> [Work instruction]: Would you output the entries below only from the line containing "[97,290,251,309] [96,343,129,360] How" through the line containing "[470,346,747,368] [96,375,239,394] directory", exactly as they stand and with both ends included?

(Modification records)

· · · · · · ·

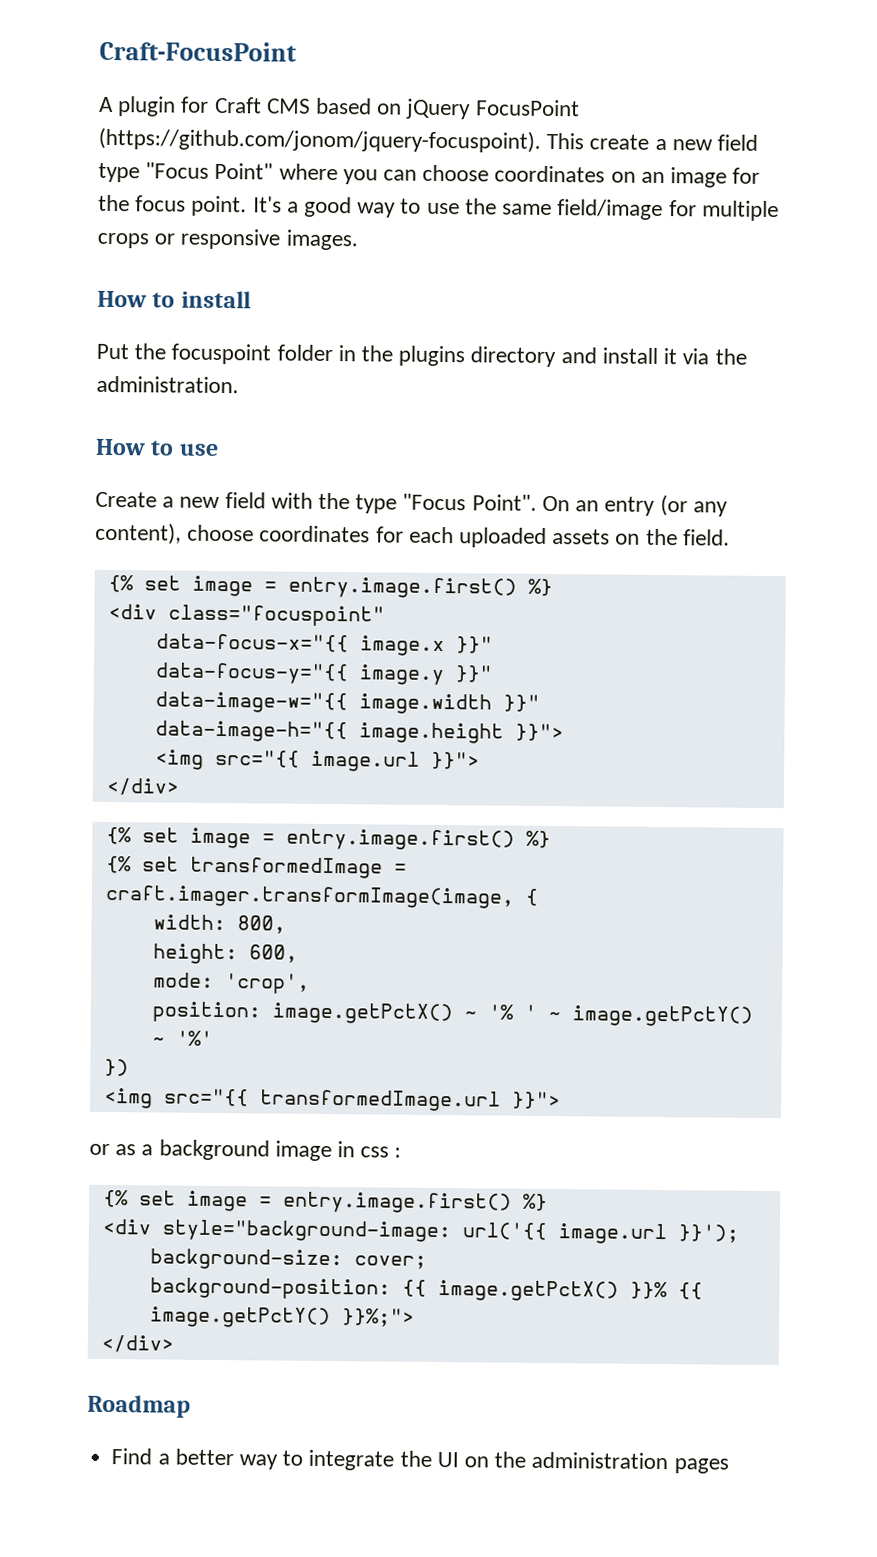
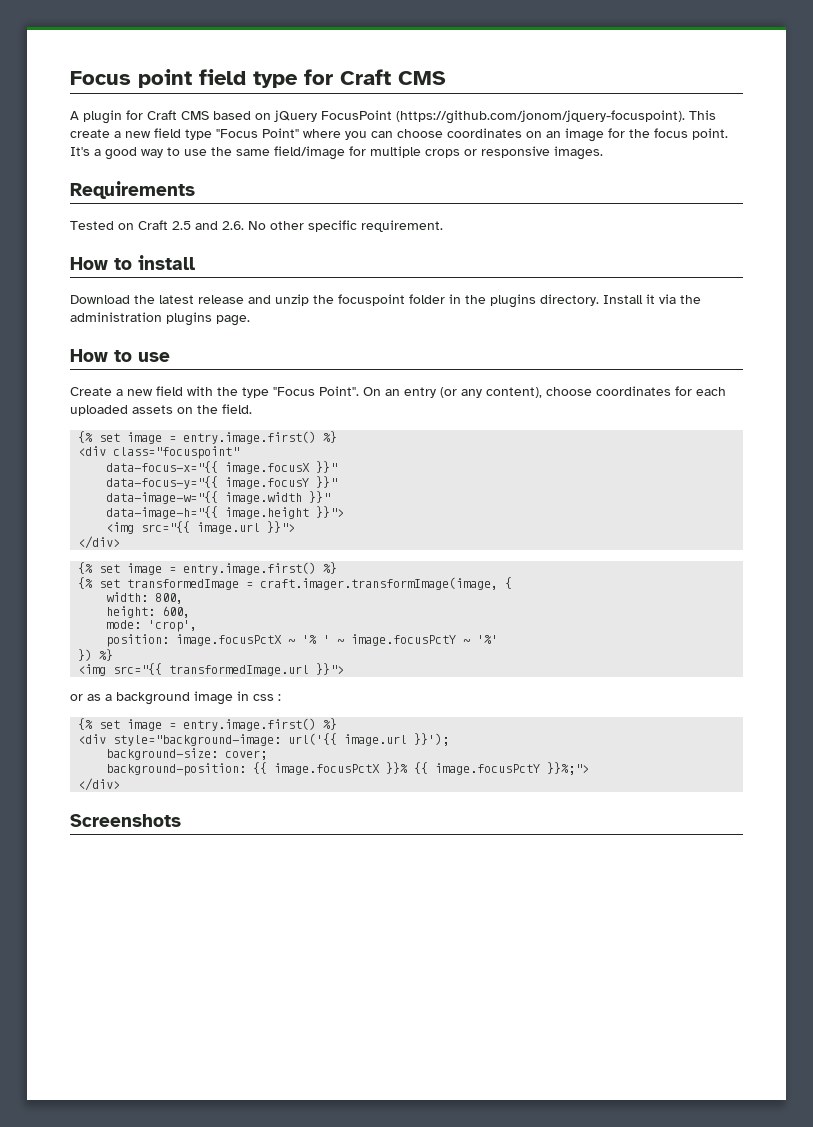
[99,40,297,62] Craft-FocusPoint -> [70,69,446,88] Focus point field type for Craft CMS
[97,290,251,309] [96,343,129,360] How to install // Put -> [70,181,195,199] [70,220,443,232] [70,255,195,270] [70,294,309,306] Requirements // Tested on Craft 2.5 and 2.6. No other specific requirement. // How to install // Download the latest release and unzip
[470,346,747,368] [96,375,239,394] directory and install it via the administration. -> [540,294,701,306] [70,312,250,326] directory. Install it via the administration plugins page.
[359,635,445,657] image.x -> [225,462,311,474] image.focusX
[358,664,445,686] image.y -> [225,477,310,489] image.focusY
[271,1002,453,1025] image.getPctX() -> [176,634,283,646] image.focusPctX
[571,1005,753,1027] image.getPctY() -> [351,634,457,646] image.focusPctY
(129, 1067) none -> [99,649,114,661] %}
[437,1280,619,1302] image.getPctX() -> [274,763,381,775] image.focusPctX
[149,1306,331,1329] image.getPctY() -> [435,763,541,775] image.focusPctY
[87,1394,191,1418] [111,1448,729,1474] Roadmap // Find a better way to integrate the UI on the administration pages -> [70,814,181,827] Screenshots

· · · · · · ·

> [Result]:
[97,290,251,309] [96,343,129,360] How to install // Put -> [70,181,195,199] [70,220,443,232] [70,255,195,270] [70,294,309,306] Requirements // Tested on Craft 2.5 and 2.6. No other specific requirement. // How to install // Download the latest release and unzip
[470,346,747,368] [96,375,239,394] directory and install it via the administration. -> [540,294,701,306] [70,312,250,326] directory. Install it via the administration plugins page.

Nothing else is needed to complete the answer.